WHAT TO WORK ON: Copy exactly the lines of the material below that fall between the line with "color: #737373 ->" and the line with "<p>İmamağa, Bahçelievler, Yunus", both of those lines included; pictures stay out.

MATERIALS PROVIDED:
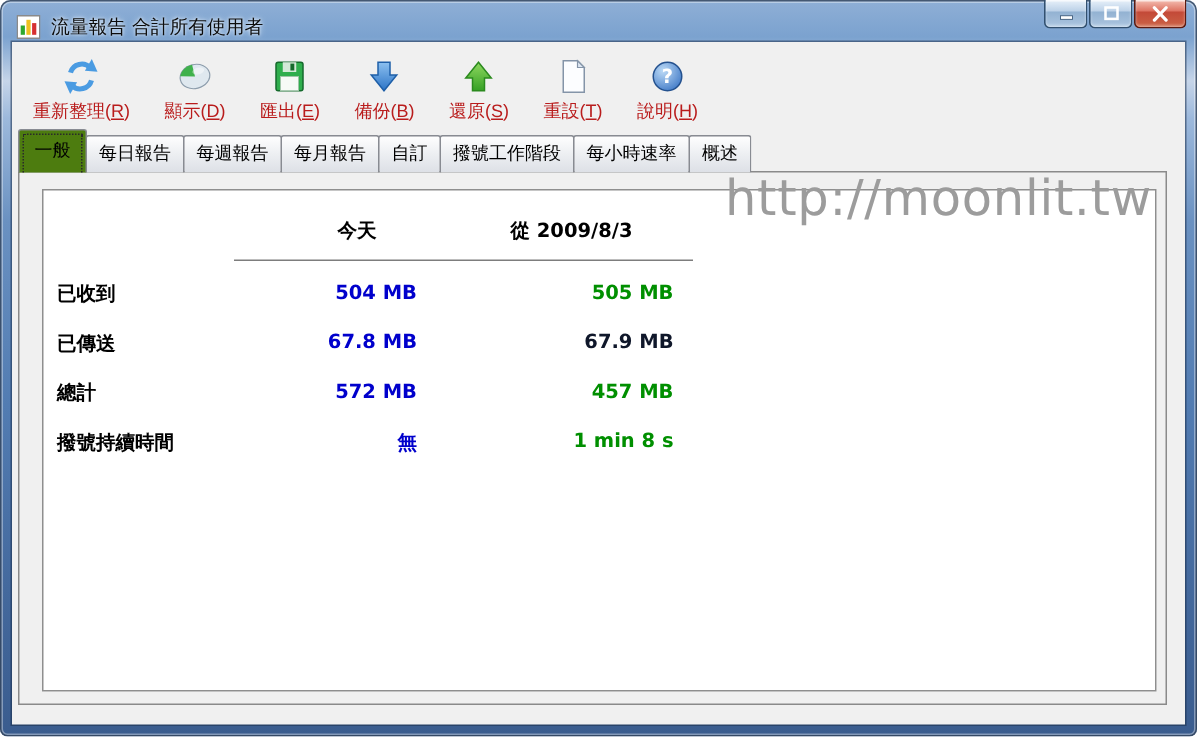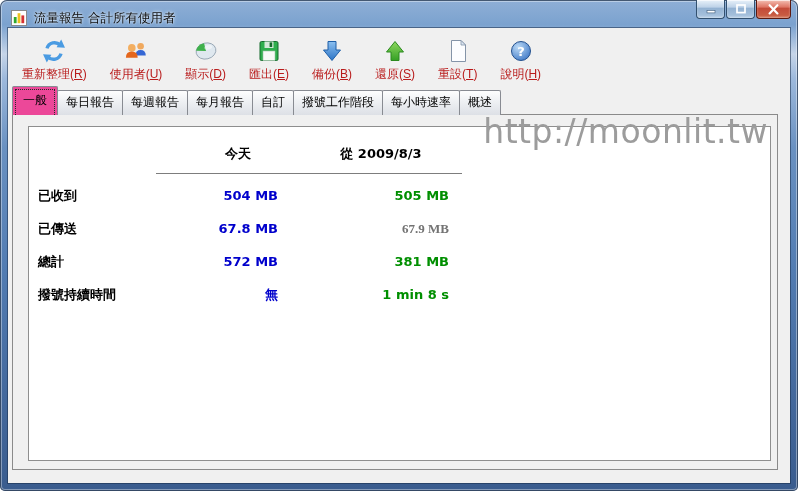"使用者(U)" button.tb-btn { html: <button> <span> <svg> <circle></circle> <path></path> <circle></circle> <path></path> </svg> </span> <span><span>使用者</span><span>(</span><span>U</span><span>)</span></span> </button> -> none }
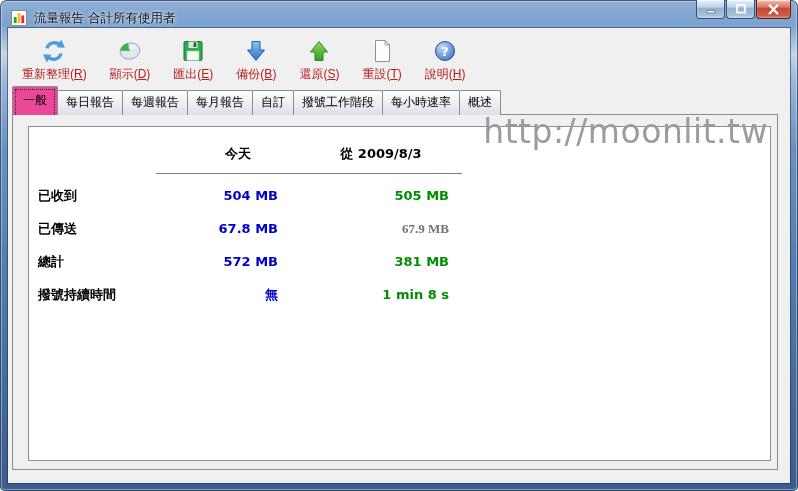"一般" .tab.selected { background: #ec4899 -> #4d7c0f }
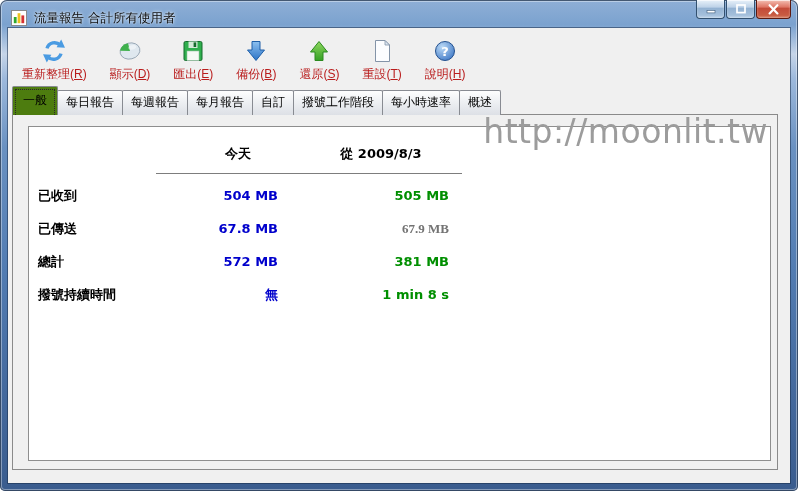"67.9 MB" div.rt-val { color: #737373 -> #0f172a; font-family: Liberation Serif, serif -> none }
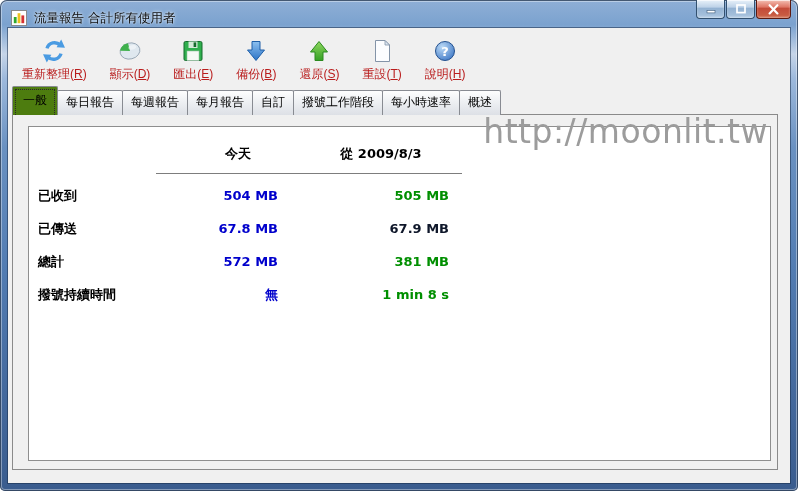"381 MB" div.rt-val { text: 381 -> 457 }
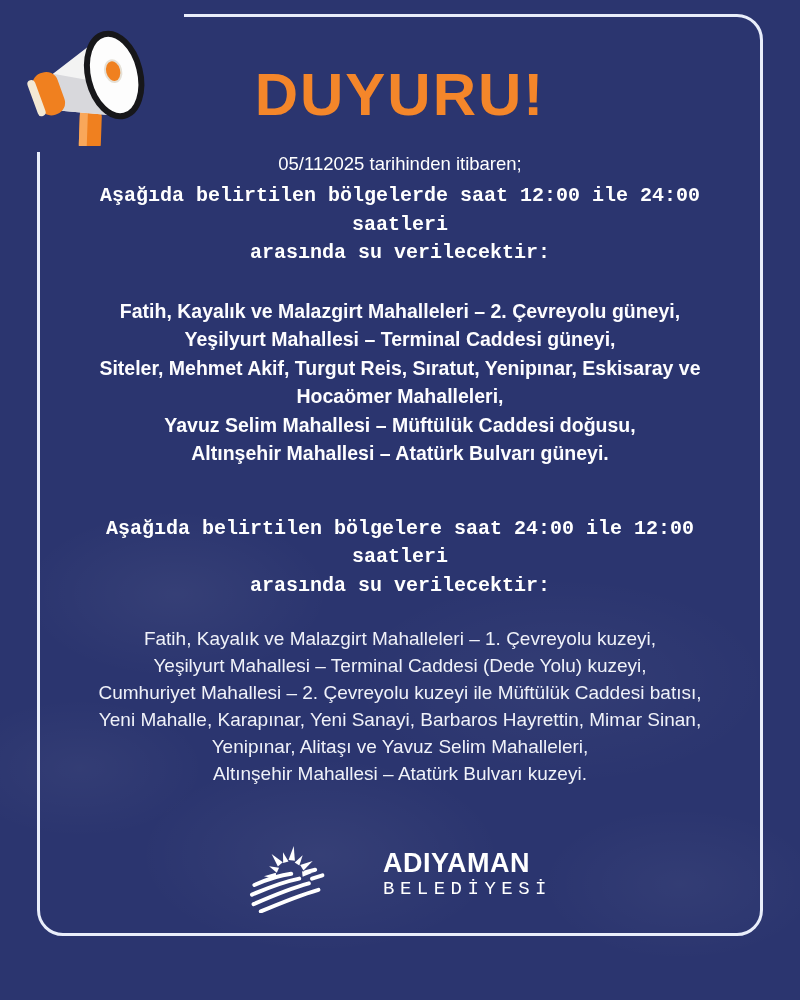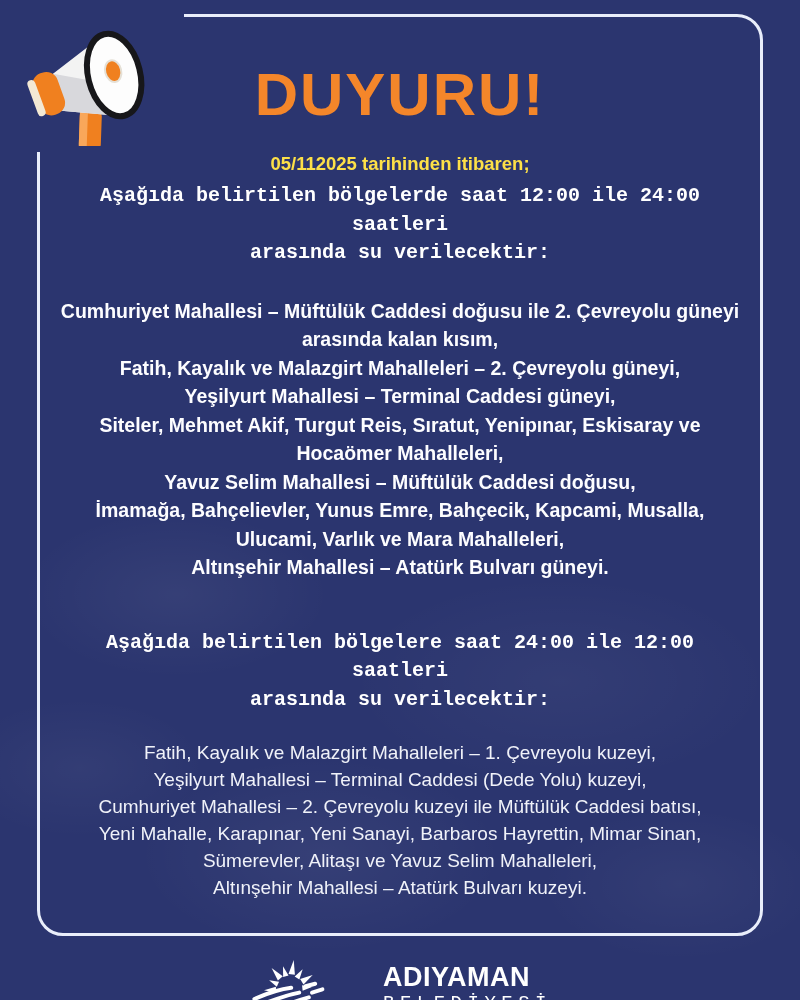"05/112025 tarihinden itibaren;" .date-line { color: #fde047 -> #ffffff; font-weight: 700 -> 400 }
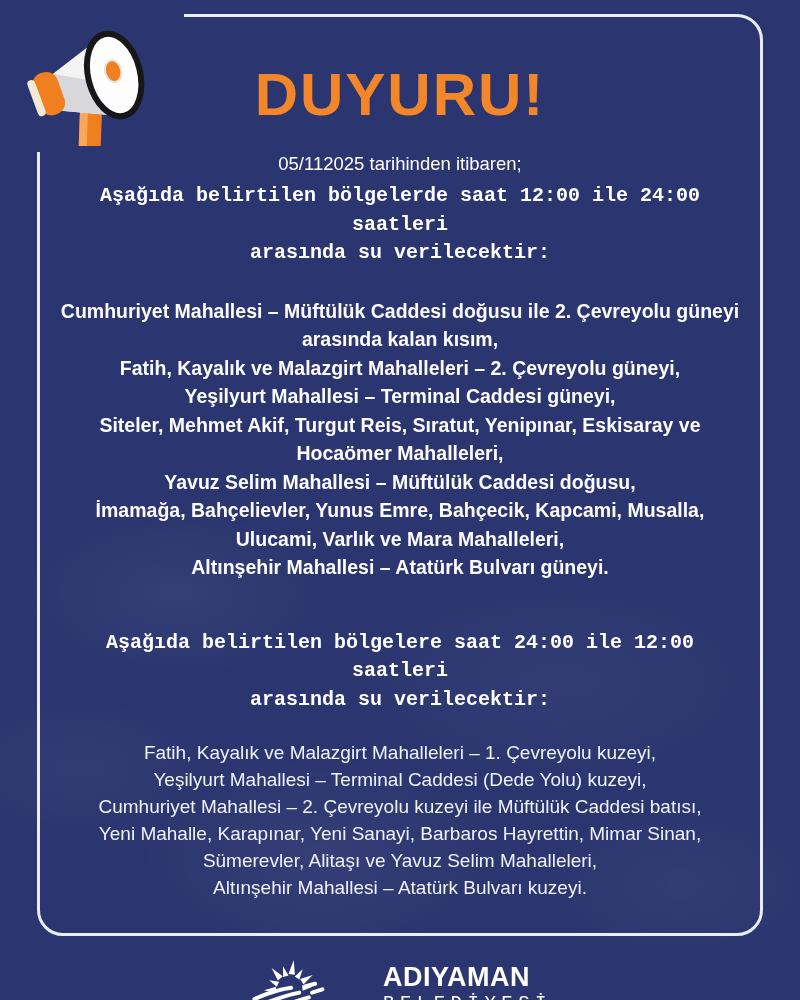"Cumhuriyet Mahallesi – Müftülük Caddesi" p { html: <p>Cumhuriyet Mahallesi – Müftülük Caddesi doğusu ile 2. Çevreyolu güneyi arasında kalan kısım,</p> -> none }
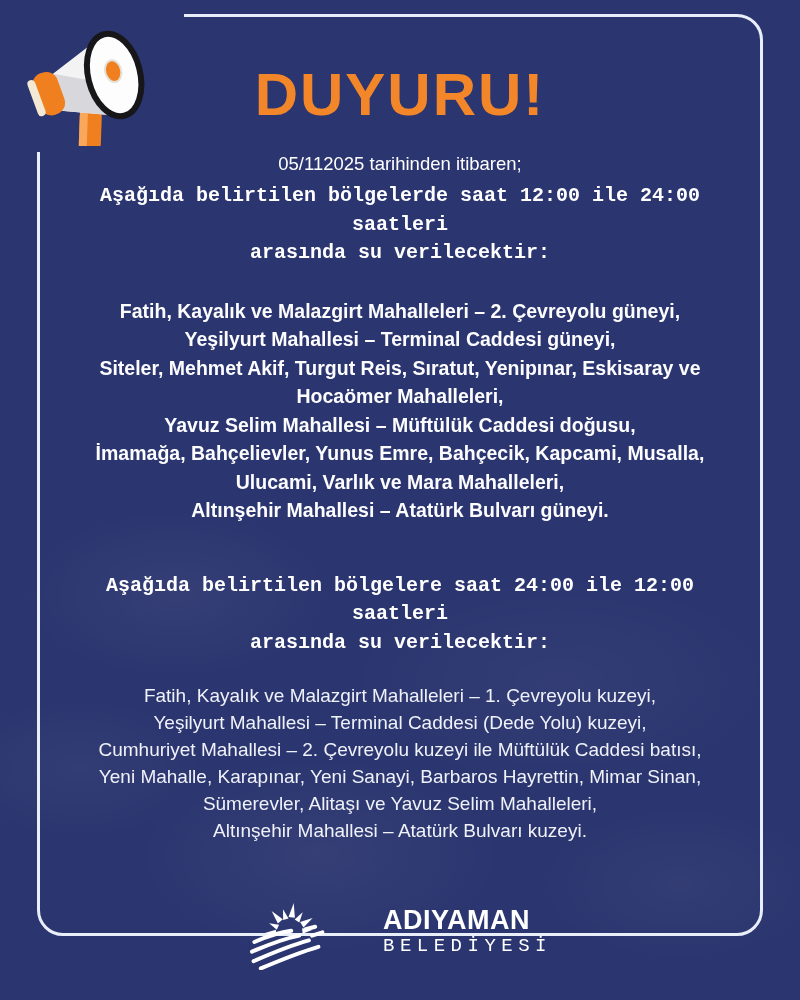"İmamağa, Bahçelievler, Yunus Emre," p { html: <p>İmamağa, Bahçelievler, Yunus Emre, Bahçecik, Kapcami, Musalla, Ulucami, Varlık ve Mara Mahalleleri,</p> -> none }
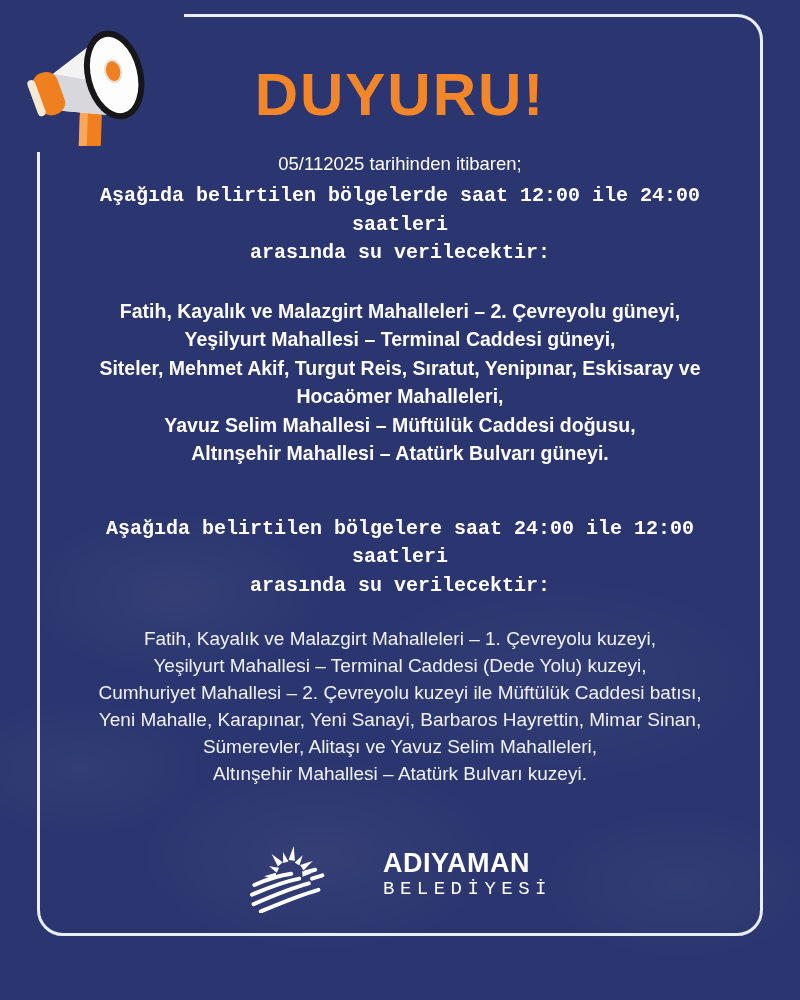"Yeni Mahalle, Karapınar, Yeni Sanayi," p { text: Sümerevler -> Yenipınar }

REPLY:
"67.9 MB" div.rt-val { color: #737373 -> #0f172a; font-family: Liberation Serif, serif -> none }
"381 MB" div.rt-val { text: 381 -> 457 }
"05/112025 tarihinden itibaren;" .date-line { color: #fde047 -> #ffffff; font-weight: 700 -> 400 }
"Cumhuriyet Mahallesi – Müftülük Caddesi" p { html: <p>Cumhuriyet Mahallesi – Müftülük Caddesi doğusu ile 2. Çevreyolu güneyi arasında kalan kısım,</p> -> none }
"İmamağa, Bahçelievler, Yunus Emre," p { html: <p>İmamağa, Bahçelievler, Yunus Emre, Bahçecik, Kapcami, Musalla, Ulucami, Varlık ve Mara Mahalleleri,</p> -> none }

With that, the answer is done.